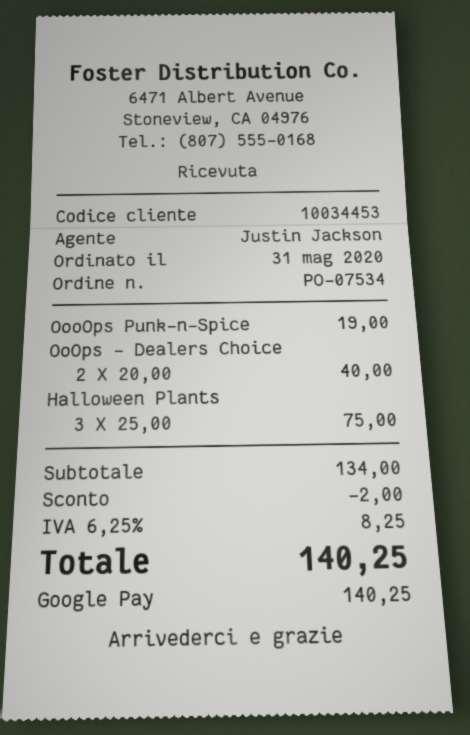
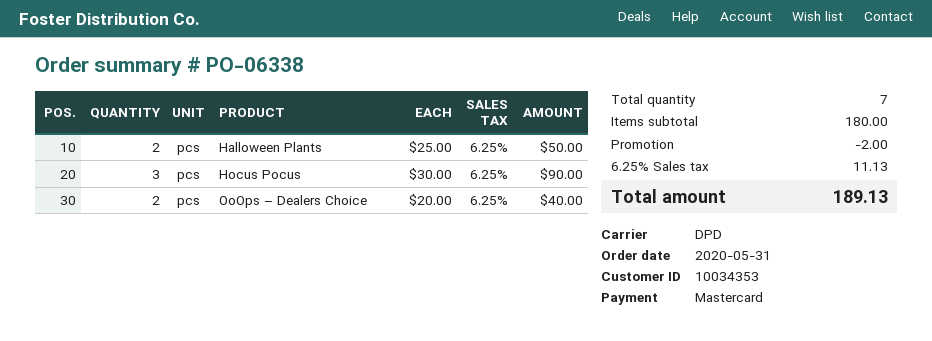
order number: PO-07534 -> PO-06338
customer number: 10034453 -> 10034353
payment method: Google Pay -> Mastercard
OooOps Punk-n-Spice: 1 x 19.00 = 19.00 -> none
Halloween Plants: 3 x 25.00 = 75.00 -> 2 x 25.00 = 50.00
Hocus Pocus: none -> 3 x 30.00 = 90.00
subtotal: 134.00 -> 180.00
tax: 6.25% = 8.25 -> 6.25% = 11.13
total: 140.25 -> 189.13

______________________________

*YOUR OBJECTIVE*
The word to find is "none". Copy every line of the records that holds it.

*ANSWER SECTION*
OooOps Punk-n-Spice: 1 x 19.00 = 19.00 -> none
Hocus Pocus: none -> 3 x 30.00 = 90.00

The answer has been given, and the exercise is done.